Word for word, restate the listing that follows and leave out the images.
____ Extracted entries
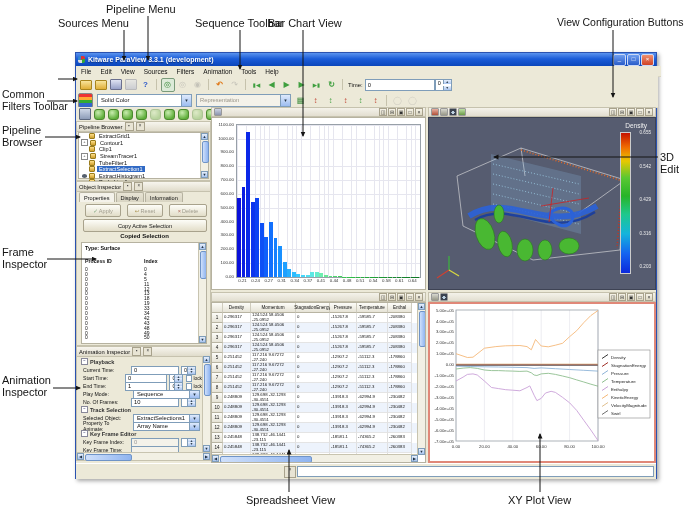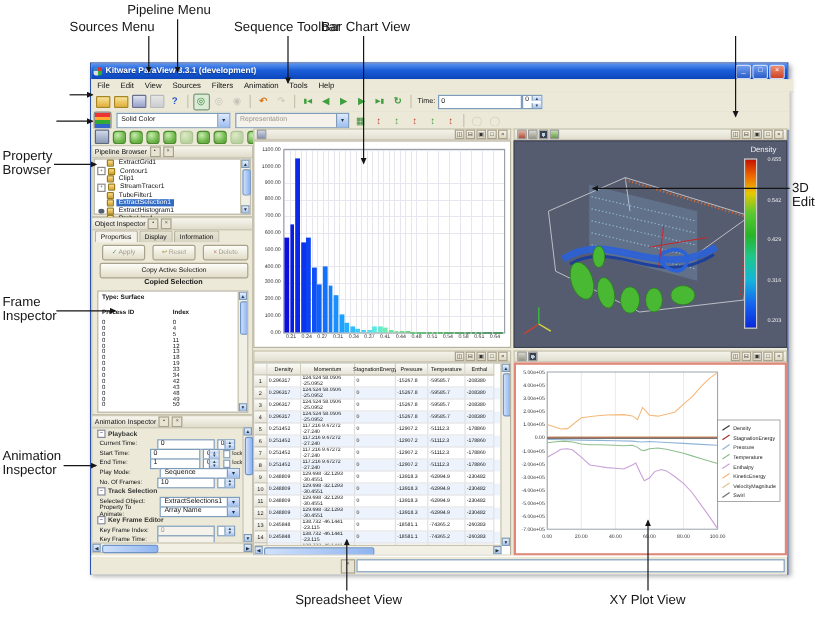"View Configuration Buttons" div.ann { html: none -> <div>View Configuration Buttons</div> }
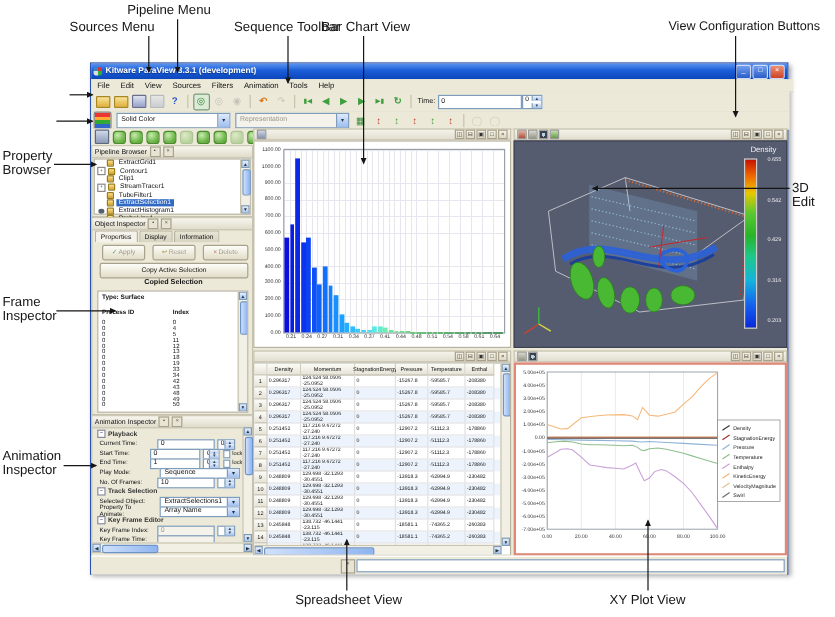"Common" div.ann { html: none -> <div>Common Filters Toolbar</div> }
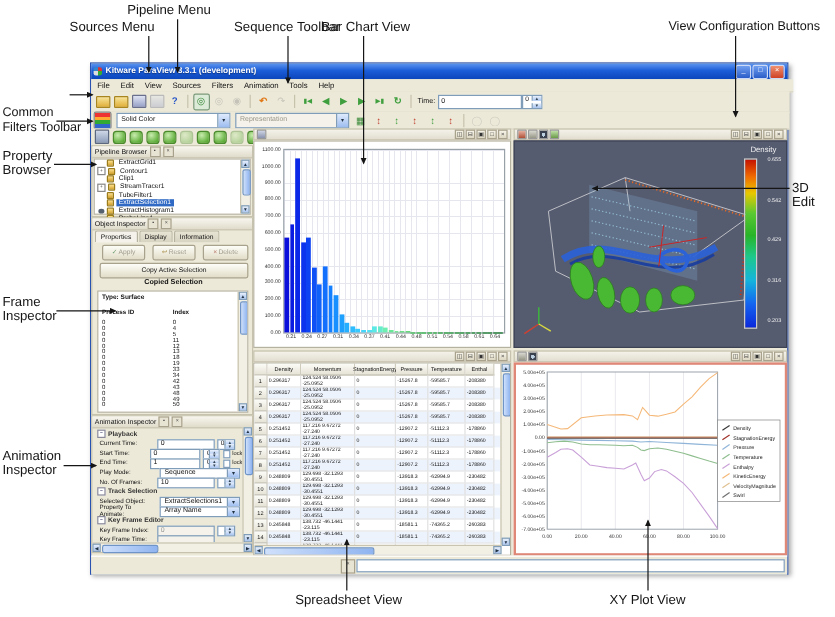"Property" div.ann { text: Property -> Pipeline }
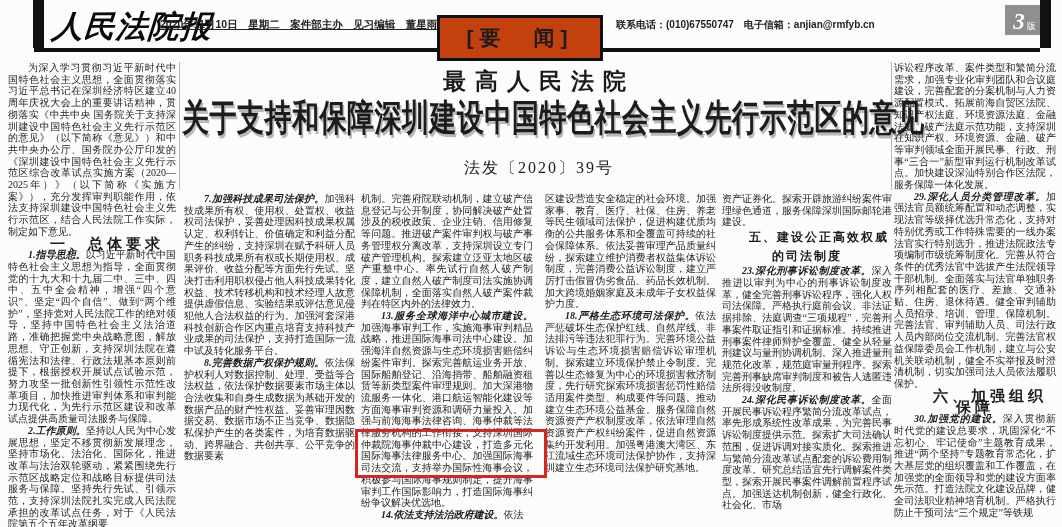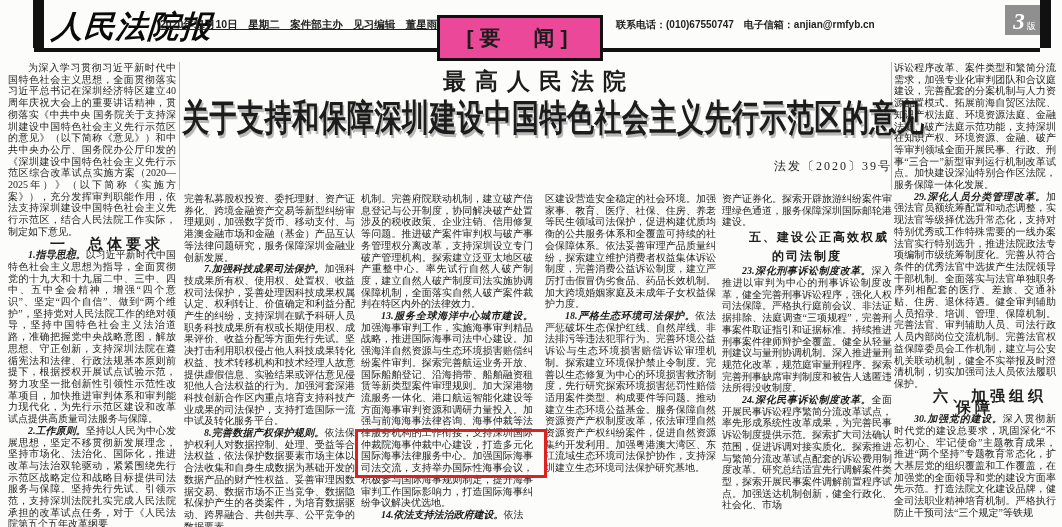"[要 闻]" .tagbox { background: #ec4899 -> #c2410c }
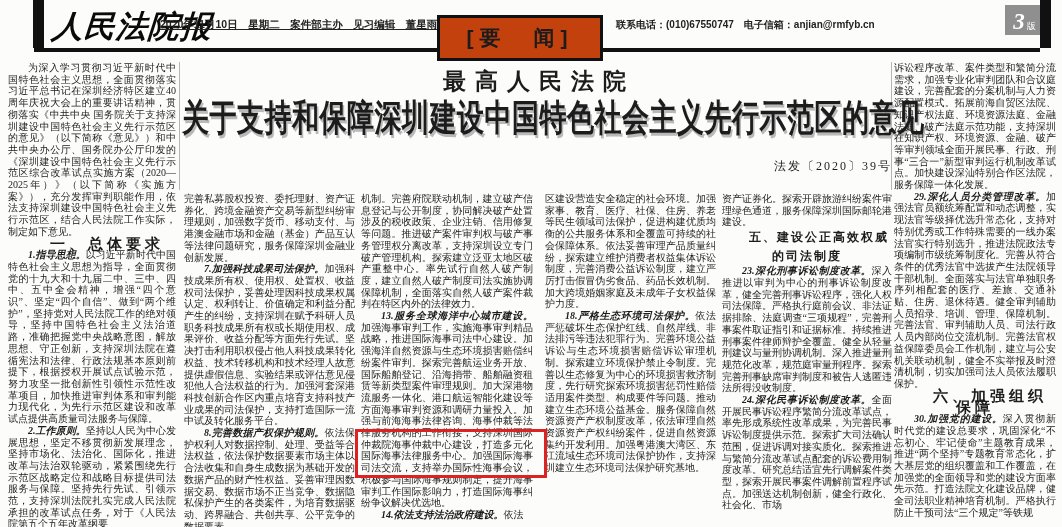"法发〔2020〕39号" .docno { font-size: 12px -> 16px; text-align: right -> center }
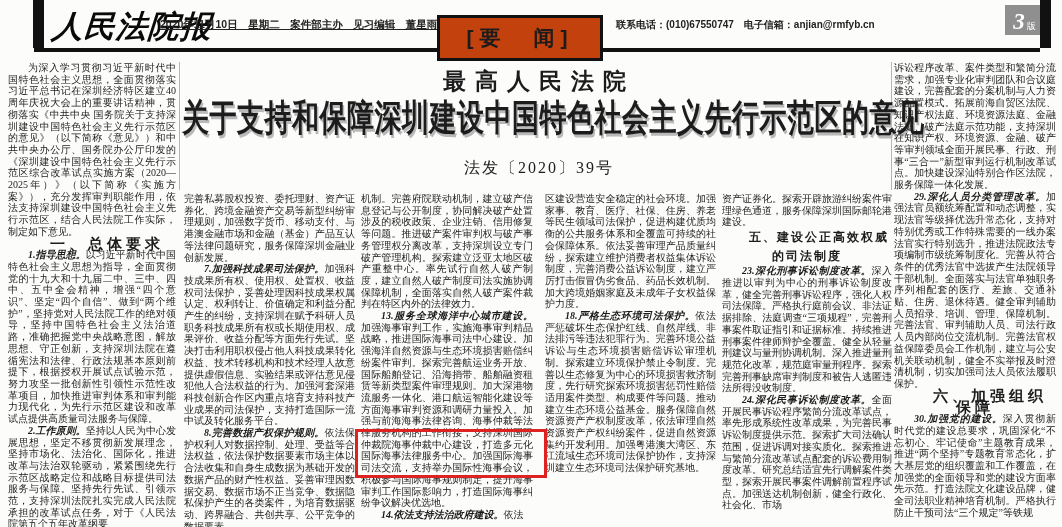"完善私募股权投资、委托理财、资产证券化、跨境金融资产交易等新型纠纷审理规则，加强" p.cont { html: <p>完善私募股权投资、委托理财、资产证券化、跨境金融资产交易等新型纠纷审理规则，加强数字货币、移动支付、与港澳金融市场和金融（基金）产品互认等法律问题研究，服务保障深圳金融业创新发展。</p> -> none }
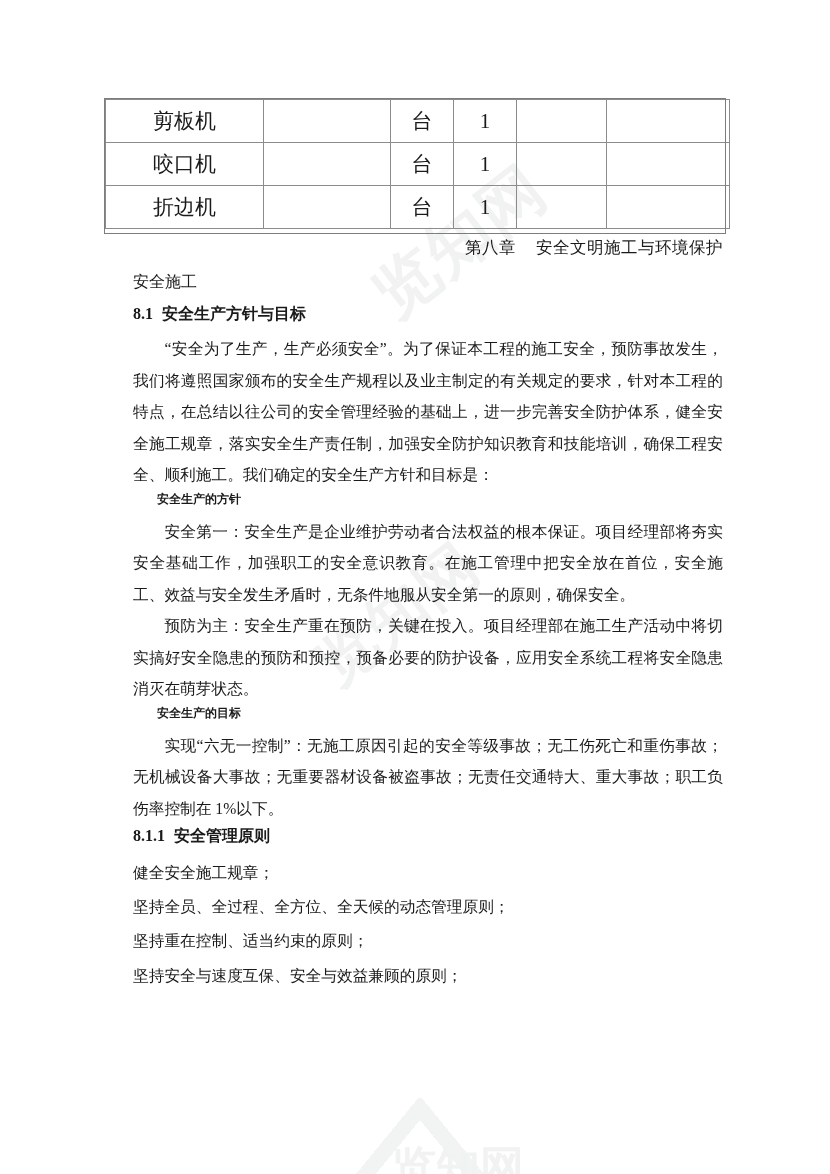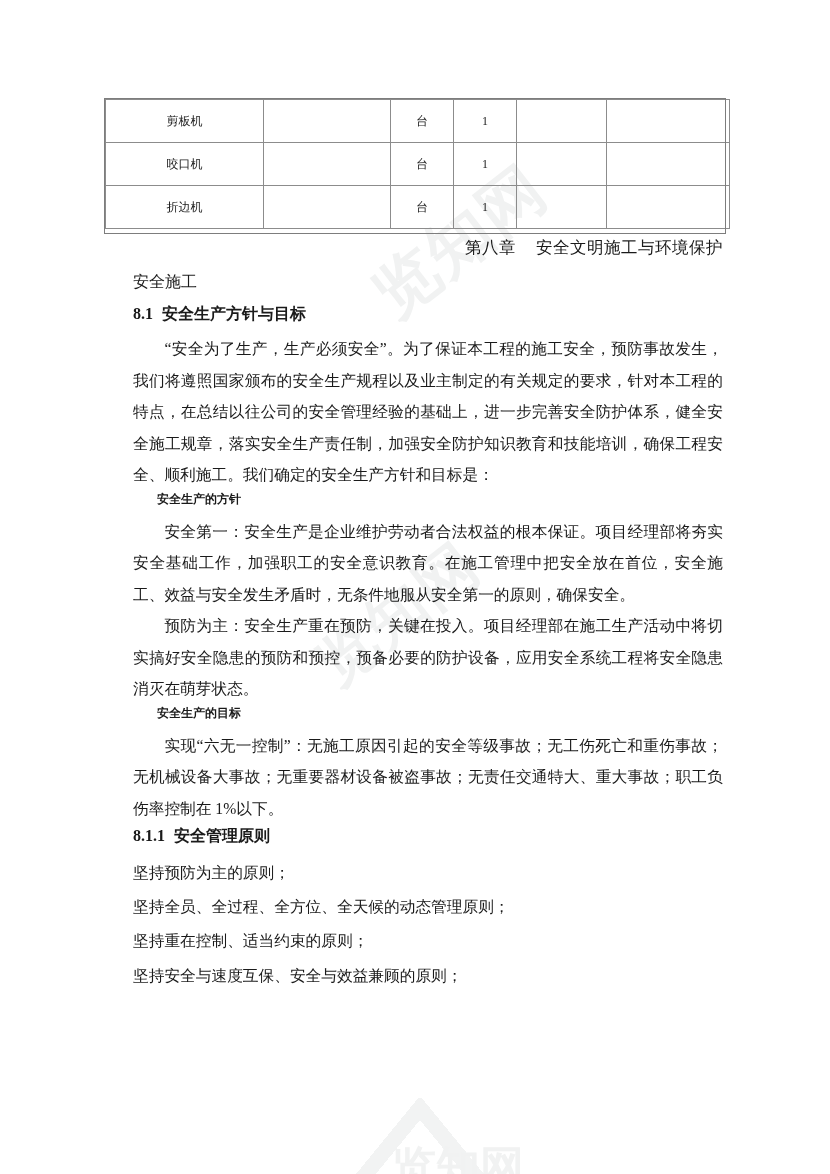"剪板机" .equip-table td { font-size: 12px -> 21px }
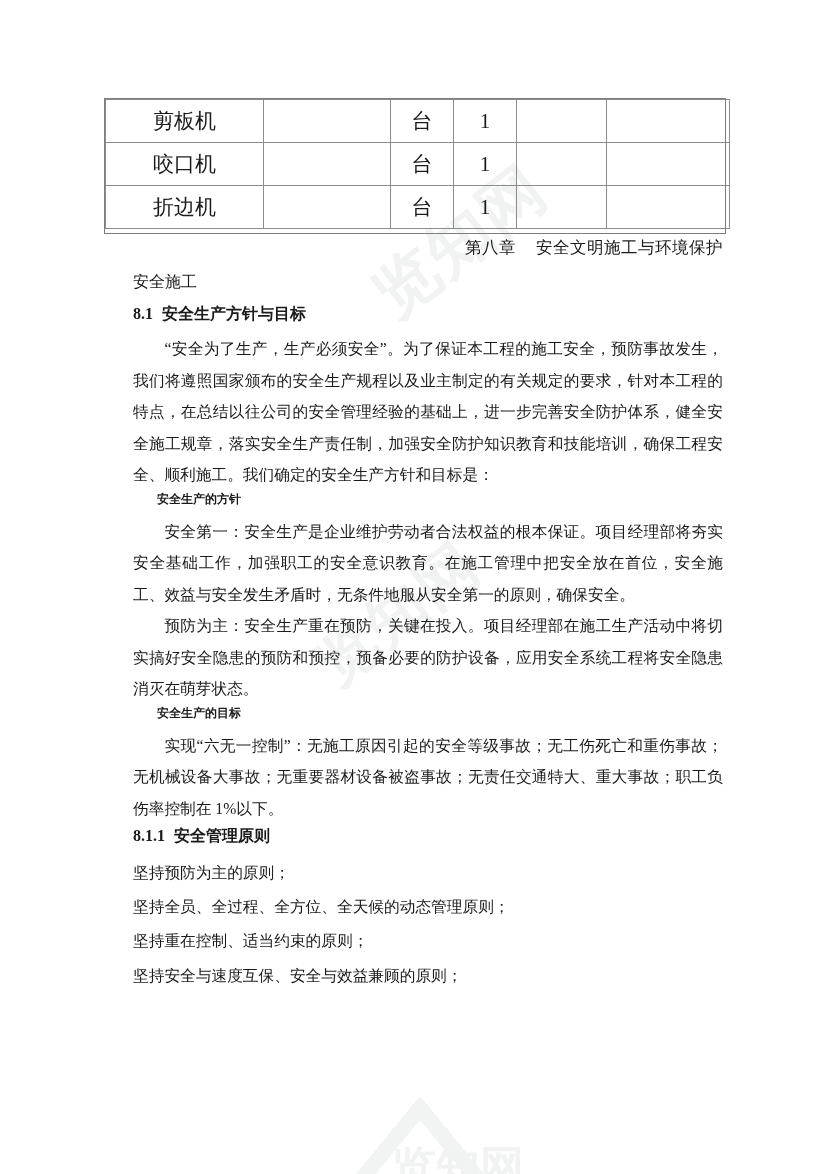"坚持预防为主的原则；" p.item { text: 坚持预防为主的原则 -> 健全安全施工规章 }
________
**Solution for this exercise**
"View Configuration Buttons" div.ann { html: none -> <div>View Configuration Buttons</div> }
"Common" div.ann { html: none -> <div>Common Filters Toolbar</div> }
"Property" div.ann { text: Property -> Pipeline }
"[要 闻]" .tagbox { background: #ec4899 -> #c2410c }
"法发〔2020〕39号" .docno { font-size: 12px -> 16px; text-align: right -> center }
"完善私募股权投资、委托理财、资产证券化、跨境金融资产交易等新型纠纷审理规则，加强" p.cont { html: <p>完善私募股权投资、委托理财、资产证券化、跨境金融资产交易等新型纠纷审理规则，加强数字货币、移动支付、与港澳金融市场和金融（基金）产品互认等法律问题研究，服务保障深圳金融业创新发展。</p> -> none }
"剪板机" .equip-table td { font-size: 12px -> 21px }
"坚持预防为主的原则；" p.item { text: 坚持预防为主的原则 -> 健全安全施工规章 }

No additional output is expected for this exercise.